# EXERCISE AIM
Count the lines in the data below where the string "Unit" occurs, please, and give the number alone.

[Records excerpted from a collection]
.....

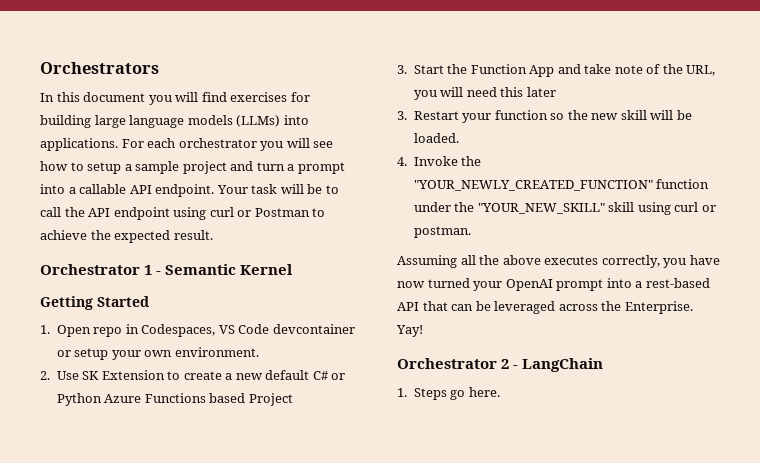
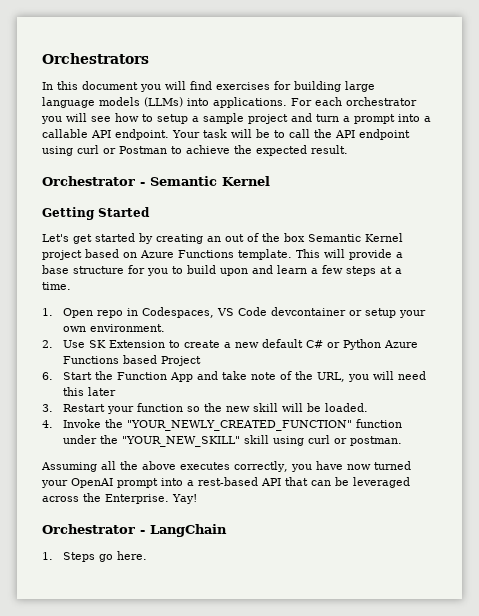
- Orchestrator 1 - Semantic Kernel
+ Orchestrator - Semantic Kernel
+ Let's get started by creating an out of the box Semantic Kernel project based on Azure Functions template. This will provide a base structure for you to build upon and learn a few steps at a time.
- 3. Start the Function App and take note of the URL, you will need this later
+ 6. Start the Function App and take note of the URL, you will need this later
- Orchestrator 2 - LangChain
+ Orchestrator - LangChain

.....

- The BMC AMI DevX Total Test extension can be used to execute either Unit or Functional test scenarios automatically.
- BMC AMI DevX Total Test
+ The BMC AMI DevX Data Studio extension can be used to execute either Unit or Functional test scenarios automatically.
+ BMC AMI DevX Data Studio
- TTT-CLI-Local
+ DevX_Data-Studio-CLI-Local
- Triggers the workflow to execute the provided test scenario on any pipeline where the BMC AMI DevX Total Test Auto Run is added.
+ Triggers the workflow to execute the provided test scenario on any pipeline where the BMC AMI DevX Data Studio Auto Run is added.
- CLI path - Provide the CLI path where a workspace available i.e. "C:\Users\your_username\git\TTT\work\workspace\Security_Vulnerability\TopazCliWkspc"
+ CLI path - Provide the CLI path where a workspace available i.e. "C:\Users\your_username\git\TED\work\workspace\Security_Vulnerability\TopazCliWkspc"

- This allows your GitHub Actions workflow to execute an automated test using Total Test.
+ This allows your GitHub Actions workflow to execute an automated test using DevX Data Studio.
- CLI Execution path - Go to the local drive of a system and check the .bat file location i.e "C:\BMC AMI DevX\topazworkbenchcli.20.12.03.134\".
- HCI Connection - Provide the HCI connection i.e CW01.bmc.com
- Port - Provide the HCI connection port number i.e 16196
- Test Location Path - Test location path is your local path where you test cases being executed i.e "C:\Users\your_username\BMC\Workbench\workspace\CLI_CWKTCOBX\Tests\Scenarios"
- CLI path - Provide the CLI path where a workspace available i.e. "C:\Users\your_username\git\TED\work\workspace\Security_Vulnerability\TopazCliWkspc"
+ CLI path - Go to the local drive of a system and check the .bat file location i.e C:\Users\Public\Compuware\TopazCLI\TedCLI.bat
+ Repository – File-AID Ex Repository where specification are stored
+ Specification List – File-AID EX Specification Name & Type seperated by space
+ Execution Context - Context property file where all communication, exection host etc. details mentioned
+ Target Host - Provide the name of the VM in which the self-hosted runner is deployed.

.....

# OUTPUT BELOW
2